The Securities and Exchange Commission is expected to vote on rules that would restrict short selling in a company's stock if that stock fell precipitously, a person familiar with the SEC plan said.

Here are some of my initial thoughts...

1. Bringing back the uptick rule is a no-brainer, it was removed at the top of the market and it's absence proved lethal.

2. If we're enacting new short-selling rules with the intention of protecting companies from stock raiders, then let's keep it real - Credit Default Swaps are every bit as dangerous. If you're looking to create the impression of fear and instability, it is a lot easier in most cases to rattle the markets by manipulating CDS spreads, which are more thinly-traded and grab the attention of the bond market.

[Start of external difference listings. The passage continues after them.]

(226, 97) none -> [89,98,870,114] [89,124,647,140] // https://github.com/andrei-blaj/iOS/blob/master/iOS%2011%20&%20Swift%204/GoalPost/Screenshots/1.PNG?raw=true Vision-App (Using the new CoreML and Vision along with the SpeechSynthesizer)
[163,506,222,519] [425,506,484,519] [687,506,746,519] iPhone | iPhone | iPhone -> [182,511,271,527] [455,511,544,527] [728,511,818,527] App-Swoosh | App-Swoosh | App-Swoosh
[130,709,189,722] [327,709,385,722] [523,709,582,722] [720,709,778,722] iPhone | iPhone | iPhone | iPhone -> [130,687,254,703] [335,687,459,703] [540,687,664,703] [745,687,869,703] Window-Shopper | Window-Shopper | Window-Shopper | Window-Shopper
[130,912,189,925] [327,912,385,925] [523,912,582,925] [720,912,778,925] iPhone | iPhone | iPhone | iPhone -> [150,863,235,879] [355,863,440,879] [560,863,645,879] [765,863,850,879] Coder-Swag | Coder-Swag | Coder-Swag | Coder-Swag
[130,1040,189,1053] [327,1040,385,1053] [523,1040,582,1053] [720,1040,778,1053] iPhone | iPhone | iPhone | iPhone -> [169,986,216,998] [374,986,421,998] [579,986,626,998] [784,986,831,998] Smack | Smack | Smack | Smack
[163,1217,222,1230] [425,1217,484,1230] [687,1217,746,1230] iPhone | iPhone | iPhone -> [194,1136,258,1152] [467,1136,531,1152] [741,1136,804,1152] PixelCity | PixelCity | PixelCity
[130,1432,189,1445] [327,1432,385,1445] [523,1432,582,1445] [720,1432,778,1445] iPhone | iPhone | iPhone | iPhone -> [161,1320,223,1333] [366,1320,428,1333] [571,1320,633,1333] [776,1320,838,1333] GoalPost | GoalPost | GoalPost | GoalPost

3. Contrary to some of the language I've heard in connection with this proposal, Lehman and Bear would NOT have been saved by any uptick rule. Rather, Lehman and Bear would've been saved if they weren't run and staffed by complete bourgeois pigs gorging themselves at the mortgage/real estate trough. When you have a few billion in cash and a trillion in derivative and debt exposure, the trading in your stock is the least of your troubles.

4. So they're going to focus on an intra-day percentage drop as being the trigger of a short-selling curb. I don't like it. Blocking shorts from selling more shares of a stock that is already down, say, 10% would only make a decline longer and more drawn out, dragging the misery for shareholders into a second trading day.

5. I highly recommend that whoever is voting on this thing look at the performance of financial stocks during the 2008 short-selling ban that they hastily enacted to prevent a banking system collapse. For the most part, it was irrelevant and may have even contributed to the lack of bids due to there being an entire class of natural stock buyers missing from the picture - the short-sellers themselves!

We'll see what they come out with, clearly something is better than nothing in this situation, but I don't see the need for anything drastic.